Regular Mounted Attendant (散騎常侍)
- In office 263 – ?
- Monarchs: Cao Huan / Emperor Wu of Jin

Cavalry Commandant (騎都尉)
- In office 263 – ?
- Monarchs: Cao Huan / Emperor Wu of Jin

Household Counsellor (光祿大夫)
- In office ? – 263
- Monarch: Liu Shan

Attendant Counsellor (中散大夫)
- In office ?–?
- Monarch: Liu Shan

Personal details
- Born: 199 Langzhong, Sichuan
- Died: late 270
- Relations: Qiao Deng (grandson)
- Children: Qiao Xi; Qiao Xian; Qiao Tong;
- Parent: Qiao Pin (father);
- Occupation: Astronomer, historian, politician, writer
- Courtesy name: Yunnan (允南)
- Peerage: Marquis of Yangcheng Village (陽城亭侯)

= Qiao Zhou =

Shu Han official and scholar (died 270)

Qiao Zhou (c.199 (Note: According to Qiao Zhou's biography in Sanguozhi, in the 5th year of the Taishi era of Sima Yan's reign (269), he remarked that he had just passed the age of 70 (by East Asian reckoning). Thus by calculation, his birth year should be in 199.) – late 270), courtesy name Yunnan, was a Chinese astronomer, historian, politician, and writer of the state of Shu Han during the Three Kingdoms period of China. He is particularly notable for being the teacher of many Shu Han (and later Cao Wei / Western Jin) officials. Among them are Chen Shou, Luo Xian, Du Zhen, Wen Li and Li Mi.

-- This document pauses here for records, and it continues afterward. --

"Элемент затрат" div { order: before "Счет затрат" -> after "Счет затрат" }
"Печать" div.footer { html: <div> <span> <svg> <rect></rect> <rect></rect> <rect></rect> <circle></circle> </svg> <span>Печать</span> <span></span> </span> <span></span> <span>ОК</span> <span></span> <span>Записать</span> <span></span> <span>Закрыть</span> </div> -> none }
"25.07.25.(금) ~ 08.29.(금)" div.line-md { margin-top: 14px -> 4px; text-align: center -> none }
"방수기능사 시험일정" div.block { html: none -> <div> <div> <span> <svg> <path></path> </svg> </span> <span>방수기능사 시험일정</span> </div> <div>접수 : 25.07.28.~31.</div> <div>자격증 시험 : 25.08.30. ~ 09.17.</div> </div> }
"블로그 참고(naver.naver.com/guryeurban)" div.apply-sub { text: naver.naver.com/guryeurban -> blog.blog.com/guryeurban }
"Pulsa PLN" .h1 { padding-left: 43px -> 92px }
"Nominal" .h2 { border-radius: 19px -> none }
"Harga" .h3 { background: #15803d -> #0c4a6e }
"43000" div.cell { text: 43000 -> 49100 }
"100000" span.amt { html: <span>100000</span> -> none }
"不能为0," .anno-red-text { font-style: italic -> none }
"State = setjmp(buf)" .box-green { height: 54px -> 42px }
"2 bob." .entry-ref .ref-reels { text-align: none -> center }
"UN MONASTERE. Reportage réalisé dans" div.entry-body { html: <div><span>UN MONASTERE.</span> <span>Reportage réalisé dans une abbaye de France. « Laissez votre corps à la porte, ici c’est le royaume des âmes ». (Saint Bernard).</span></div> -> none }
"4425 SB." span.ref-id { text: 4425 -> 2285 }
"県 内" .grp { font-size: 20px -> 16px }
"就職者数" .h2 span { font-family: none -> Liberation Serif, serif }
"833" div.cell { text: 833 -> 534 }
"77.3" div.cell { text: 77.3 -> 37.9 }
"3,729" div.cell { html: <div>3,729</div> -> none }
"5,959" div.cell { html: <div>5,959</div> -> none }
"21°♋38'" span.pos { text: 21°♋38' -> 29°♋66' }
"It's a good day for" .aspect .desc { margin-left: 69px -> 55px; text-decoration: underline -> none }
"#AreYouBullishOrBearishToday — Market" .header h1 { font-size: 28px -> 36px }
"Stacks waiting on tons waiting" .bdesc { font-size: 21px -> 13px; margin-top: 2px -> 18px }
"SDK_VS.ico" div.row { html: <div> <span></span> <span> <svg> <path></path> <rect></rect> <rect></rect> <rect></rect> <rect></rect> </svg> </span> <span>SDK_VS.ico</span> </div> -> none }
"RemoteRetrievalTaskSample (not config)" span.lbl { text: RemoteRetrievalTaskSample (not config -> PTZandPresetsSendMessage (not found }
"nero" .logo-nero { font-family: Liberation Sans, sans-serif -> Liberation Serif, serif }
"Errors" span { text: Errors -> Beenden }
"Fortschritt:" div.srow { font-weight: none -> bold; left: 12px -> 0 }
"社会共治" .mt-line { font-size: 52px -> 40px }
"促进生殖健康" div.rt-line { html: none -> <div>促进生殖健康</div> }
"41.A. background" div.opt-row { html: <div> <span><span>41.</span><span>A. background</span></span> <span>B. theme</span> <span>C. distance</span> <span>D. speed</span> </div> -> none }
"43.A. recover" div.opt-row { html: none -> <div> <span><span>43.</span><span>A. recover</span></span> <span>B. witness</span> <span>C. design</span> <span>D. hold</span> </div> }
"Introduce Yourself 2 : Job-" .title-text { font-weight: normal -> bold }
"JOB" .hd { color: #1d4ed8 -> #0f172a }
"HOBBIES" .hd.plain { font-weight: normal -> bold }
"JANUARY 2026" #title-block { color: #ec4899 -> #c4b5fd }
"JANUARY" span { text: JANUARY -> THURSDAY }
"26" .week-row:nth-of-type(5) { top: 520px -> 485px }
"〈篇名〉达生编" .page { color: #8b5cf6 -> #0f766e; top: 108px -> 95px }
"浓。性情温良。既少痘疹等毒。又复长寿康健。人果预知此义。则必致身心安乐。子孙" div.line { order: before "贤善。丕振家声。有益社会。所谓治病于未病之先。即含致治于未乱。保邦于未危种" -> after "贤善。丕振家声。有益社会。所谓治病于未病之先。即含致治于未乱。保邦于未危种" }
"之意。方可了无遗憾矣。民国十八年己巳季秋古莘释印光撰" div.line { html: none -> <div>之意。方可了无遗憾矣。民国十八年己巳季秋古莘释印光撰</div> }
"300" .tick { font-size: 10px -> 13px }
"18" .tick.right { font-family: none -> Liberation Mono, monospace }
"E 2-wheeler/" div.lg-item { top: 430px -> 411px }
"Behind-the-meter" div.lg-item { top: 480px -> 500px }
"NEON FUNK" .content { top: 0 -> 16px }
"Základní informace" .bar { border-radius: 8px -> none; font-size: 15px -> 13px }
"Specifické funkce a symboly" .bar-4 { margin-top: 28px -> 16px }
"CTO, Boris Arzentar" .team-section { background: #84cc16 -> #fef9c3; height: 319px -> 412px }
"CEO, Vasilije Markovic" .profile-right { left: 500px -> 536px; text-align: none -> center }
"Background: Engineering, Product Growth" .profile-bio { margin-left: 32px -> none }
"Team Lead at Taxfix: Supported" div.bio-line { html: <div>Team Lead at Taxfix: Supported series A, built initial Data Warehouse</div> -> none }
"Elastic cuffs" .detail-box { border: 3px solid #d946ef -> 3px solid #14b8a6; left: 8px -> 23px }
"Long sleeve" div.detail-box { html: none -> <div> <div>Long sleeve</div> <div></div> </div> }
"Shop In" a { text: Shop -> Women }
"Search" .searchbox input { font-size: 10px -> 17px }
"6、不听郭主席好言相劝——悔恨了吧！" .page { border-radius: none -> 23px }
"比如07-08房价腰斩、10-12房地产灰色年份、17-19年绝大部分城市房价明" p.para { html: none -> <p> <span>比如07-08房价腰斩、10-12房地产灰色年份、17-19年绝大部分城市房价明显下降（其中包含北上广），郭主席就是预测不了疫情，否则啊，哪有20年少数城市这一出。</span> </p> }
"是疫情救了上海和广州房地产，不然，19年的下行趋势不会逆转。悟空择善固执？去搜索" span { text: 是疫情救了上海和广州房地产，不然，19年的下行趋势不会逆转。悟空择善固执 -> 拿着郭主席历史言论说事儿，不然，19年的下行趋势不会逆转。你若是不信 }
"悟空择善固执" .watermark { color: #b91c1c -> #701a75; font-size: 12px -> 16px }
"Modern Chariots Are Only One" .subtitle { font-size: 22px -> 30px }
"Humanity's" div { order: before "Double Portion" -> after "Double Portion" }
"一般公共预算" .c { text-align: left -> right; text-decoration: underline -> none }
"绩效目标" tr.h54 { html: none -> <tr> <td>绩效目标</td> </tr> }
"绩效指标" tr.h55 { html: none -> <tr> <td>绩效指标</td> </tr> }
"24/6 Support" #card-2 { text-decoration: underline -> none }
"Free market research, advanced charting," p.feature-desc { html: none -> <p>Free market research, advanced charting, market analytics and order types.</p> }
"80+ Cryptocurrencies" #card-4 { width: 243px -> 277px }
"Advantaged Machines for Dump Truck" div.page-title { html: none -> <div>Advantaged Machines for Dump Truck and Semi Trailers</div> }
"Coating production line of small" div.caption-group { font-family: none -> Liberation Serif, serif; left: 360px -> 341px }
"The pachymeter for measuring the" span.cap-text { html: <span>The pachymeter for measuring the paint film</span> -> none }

During his lifetime, Qiao Zhou was regarded as lacking talent and was not respected by many of his peers. Only Yang Xi regarded Qiao Zhou highly. Yang Xi even once said: "Like us, the later generations can never be as good as this great man." Because of this, Yang Xi earned praise from those individuals who also recognised Qiao Zhou for his talent.

Qiao Zhou served in the Shu Han government during Liu Bei’s rule and continued until the fall of Shu in 263. He is remembered for persuading the Shu emperor Liu Shan to surrender to Wei in 263.

==Assessments of Qiao Zhou's surrender stance==
In the Records of the Three Kingdoms (Sanguozhi), the historian Chen Shou praised Qiao's proposal to Liu Shan for preserving the Liu ex-royal family and helping Shu Han. It can be argued that Chen's views reflect his position as a subordinate of the Western Jin dynasty and also because Qiao was Chen's teacher. Historians with different viewpoints, such as Sun Sheng, heavily criticized Qiao Zhou's stance of surrender, calling Qiao a "traitor".

Yi Zhongtian commented that Qiao's "treachery" was not due to his personality (Qiao was well known for his good moral conduct) but because of a difference in political stance. Qiao Zhou was the representative of the local Shu intelligentsia (shizu; 士族) who had long been at odds with Shu Han's government due to:

1. The Shu government had long been mainly made up of "foreign" magistrates who competed against the local nobility for governmental posts and political power. Liu Yan, Liu Zhang, Liu Bei and their close associates were mostly not local Shu nobility. Zhuge Liang later enacted a "fair" talent enrolment process, which employed many local Shu scholars and intellectuals and so managed to earn their respect and support. However, he failed to completely resolve the conflict.
2. Zhuge Liang's fair and transparent rule of law was harmful for the nobility because it restricted their social privileges and prevented them from influencing local politics. Meanwhile, the nine-rank system of Cao Wei and later Western Jin enabled the nobility to recommend and promote their own scions, which was beneficial for the local Shu clans.
3. The Shu Han government relentlessly launched the northern expeditions against Cao Wei, resulting in heavy expenditure. Such expenditure was not only a major burden for the common people, but also was harmful for the Shu nobility since taxes were also imposed on them.

As a result, it is argued by critics of Qiao Zhou that by betraying the Shu Han state and surrendering to Cao Wei, Qiao Zhou's actions were beneficial for the local Shu nobility, who welcomed Cao Wei's invasion.

==In Romance of the Three Kingdoms==
In the 14th-century historical novel Romance of the Three Kingdoms, Qiao Zhou is depicted as an astrologer whose studies greatly aided Zhuge Liang during the Northern Expeditions against Shu's rival state Cao Wei.